Just over 195,000 AUD was allocated to support five projects under the Technical Innovation category.

  • Khushi Baby, India. This project improves digital medical records for mothers and children by streamlining data collection, improving decision making in the field, aiding in district resource management, and delivering effective dialect-specific voice call reminders to mothers. Khushi Baby will also participate in a three-week mentoring program in Singapore, facilitated by JFDI.Asia, valued at AUD 25,000 plus expenses during their stay.

Four small technical innovation grants of up to AUD 30,000 were awarded to:

  • My Community Reader: a Mobile-First Distributed Translation Tool and Reader for Ethnic Minority Languages.
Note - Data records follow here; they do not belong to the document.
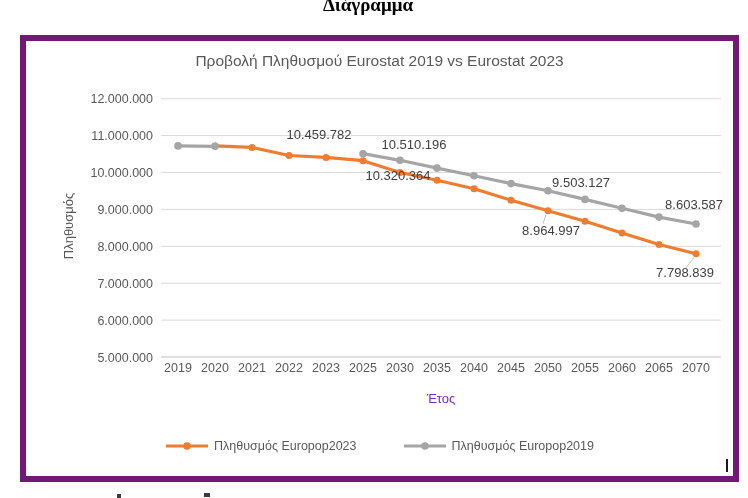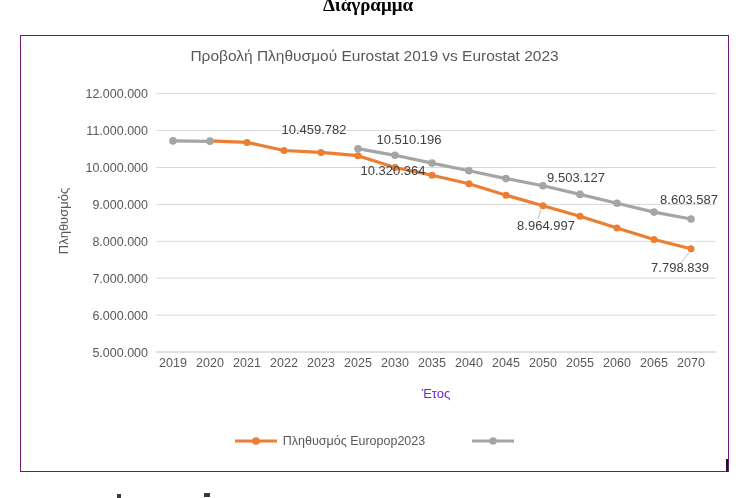--- a/index.html
+++ b/index.html
@@ -8,7 +8,7 @@
   .doc-heading{position:absolute;top:-6px;left:0;right:12px;text-align:center;
         font-family:"Liberation Serif",serif;font-weight:bold;font-size:19px;color:#000;}
   .chart-box{position:absolute;left:20px;top:35px;width:707px;height:435px;
-        border:1px solid #701a75;background:#fff;}
+        border:6px solid #701a75;background:#fff;}
   .chart-title{position:absolute;left:0;right:0;top:11px;text-align:center;
         font-size:15.5px;color:#595959;}
   .plot-svg{position:absolute;left:0;top:0;}

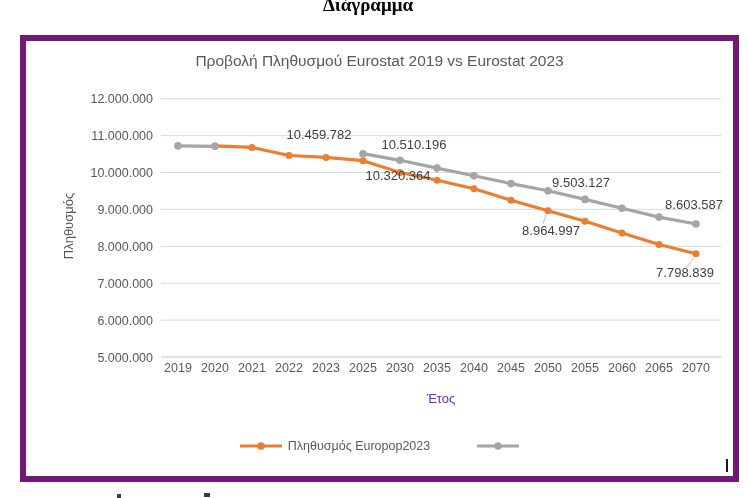--- a/index.html
+++ b/index.html
@@ -17,7 +17,7 @@
   .x-title{position:absolute;left:415px;top:350px;transform:translateX(-50%);
         font-size:13px;color:#6d28d9;}
   .legend{position:absolute;left:0;right:0;top:398px;display:flex;justify-content:center;
-        gap:46px;align-items:center;}
+        gap:46px;align-items:flex-end;}
   .legend-item{display:flex;align-items:center;gap:5px;}
   .legend-label{font-size:12.5px;color:#595959;}
   .tick{font:12.5px "Liberation Sans",sans-serif;fill:#595959;}

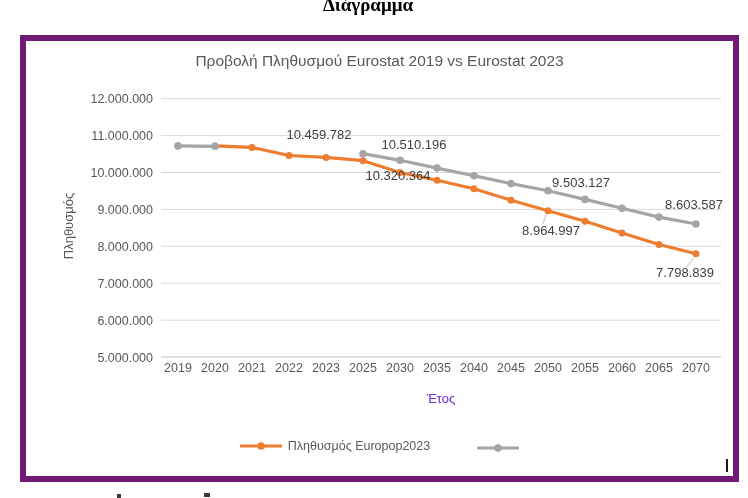--- a/index.html
+++ b/index.html
@@ -125,6 +125,7 @@
           <line x1="1" y1="5" x2="43" y2="5" stroke-width="3" stroke="#A5A5A5"></line>
           <circle cx="22" cy="5" r="3.8" fill="#A5A5A5"></circle>
         </svg>
+        <span class="legend-label">Πληθυσμός Europop2019</span>
       </div>
     </div>
   </div>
The Asia Foundation, Thailand. This project will build, test, and deploy a tool to translate text into minority languages books, significantly expanding the available online library of digital and printable mother-tongue children’s books. It will also deliver a mobile app so people can search the library and download titles on local Android devices.
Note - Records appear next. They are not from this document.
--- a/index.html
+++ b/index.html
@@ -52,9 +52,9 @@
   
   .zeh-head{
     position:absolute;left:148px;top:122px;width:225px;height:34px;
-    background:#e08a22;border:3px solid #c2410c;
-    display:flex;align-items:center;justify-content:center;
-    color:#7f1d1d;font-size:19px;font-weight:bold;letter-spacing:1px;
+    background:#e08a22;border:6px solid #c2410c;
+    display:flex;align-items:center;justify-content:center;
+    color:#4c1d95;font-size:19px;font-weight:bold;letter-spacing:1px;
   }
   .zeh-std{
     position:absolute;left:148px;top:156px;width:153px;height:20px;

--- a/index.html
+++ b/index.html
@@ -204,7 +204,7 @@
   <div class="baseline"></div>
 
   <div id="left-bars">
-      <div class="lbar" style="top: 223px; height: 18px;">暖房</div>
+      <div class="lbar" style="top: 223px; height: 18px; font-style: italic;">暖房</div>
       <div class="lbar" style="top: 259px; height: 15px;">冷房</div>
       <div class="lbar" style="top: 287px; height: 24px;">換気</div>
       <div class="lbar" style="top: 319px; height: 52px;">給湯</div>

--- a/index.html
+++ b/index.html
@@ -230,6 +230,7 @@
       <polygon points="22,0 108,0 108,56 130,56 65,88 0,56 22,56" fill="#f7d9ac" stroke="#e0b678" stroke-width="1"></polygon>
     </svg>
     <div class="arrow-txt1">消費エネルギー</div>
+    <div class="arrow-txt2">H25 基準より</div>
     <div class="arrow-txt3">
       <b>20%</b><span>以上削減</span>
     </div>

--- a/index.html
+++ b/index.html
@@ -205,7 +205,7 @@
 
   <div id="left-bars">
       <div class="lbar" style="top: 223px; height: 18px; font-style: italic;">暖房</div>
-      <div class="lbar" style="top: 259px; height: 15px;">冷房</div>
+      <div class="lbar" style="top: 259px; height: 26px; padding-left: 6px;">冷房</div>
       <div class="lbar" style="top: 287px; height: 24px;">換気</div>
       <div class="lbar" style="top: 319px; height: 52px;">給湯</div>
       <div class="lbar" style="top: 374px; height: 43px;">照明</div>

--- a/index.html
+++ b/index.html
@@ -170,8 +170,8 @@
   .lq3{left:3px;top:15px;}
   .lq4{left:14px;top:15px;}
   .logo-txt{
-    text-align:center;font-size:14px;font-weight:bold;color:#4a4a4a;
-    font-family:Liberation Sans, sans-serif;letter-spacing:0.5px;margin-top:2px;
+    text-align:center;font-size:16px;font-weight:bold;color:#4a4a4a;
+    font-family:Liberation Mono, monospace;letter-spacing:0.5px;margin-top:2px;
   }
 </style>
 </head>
  • UAV-Aided Resilient Communications for Post Disaster Applications: Demonstrations and Proofs of Concept. Ateneo de Manila University, Philippines. This project will design and demonstrate UAV-borne radio payloads as critical network nodes in the development of a post-disaster resilient, delay tolerant communications system, using both multi-rotor and fixed wing platforms with long range radio payload to demonstrate the concept. The UAV will act as data aggregators and wireless store-and-forward relays for collecting important information and providing connectivity to evacuation centers, ground teams and concerned agencies. Data can be gathered from multiple sources below and delivered to another ground team or to a central station, while it can use the wireless link to broadcast messages to the ground nodes. Relayed information can include survivor profiles, food supply audits, medicine requests, and images of victims. This system will be used to assist response team coordination, hasten rescue efforts, and deliver timely updates, among others.
  • Legalese. Legalese Pte. Ltd. Singapore. This is a web application that will enable the growing Asian population of first-time entrepreneurs and first-time investors to transact seed-stage financing with confidence and without expensive legal fees.  The app educates end-users about entrepreneurial finance, facilitates choosing and configuring investment agreements, manage signatures through to completion, and develops libraries of contract templates for Asian languages and Asian jurisdictions.
  • Deployment of Collaborative Modern HoneyNet to improve Regional Cybersecurity Landscape (CMoHN). Institute of Systems Engineering, Riphah International University, Pakistan. The project will deploy and establish the core skills required to manage and integrate different honeynets and design new honeypots for countering cyber-attacks. The project will connect with other honeynets in the region to form a regional collaborative honeynet network, and promote R&D activities to secure network infrastructure through publications and conducting community awareness seminars.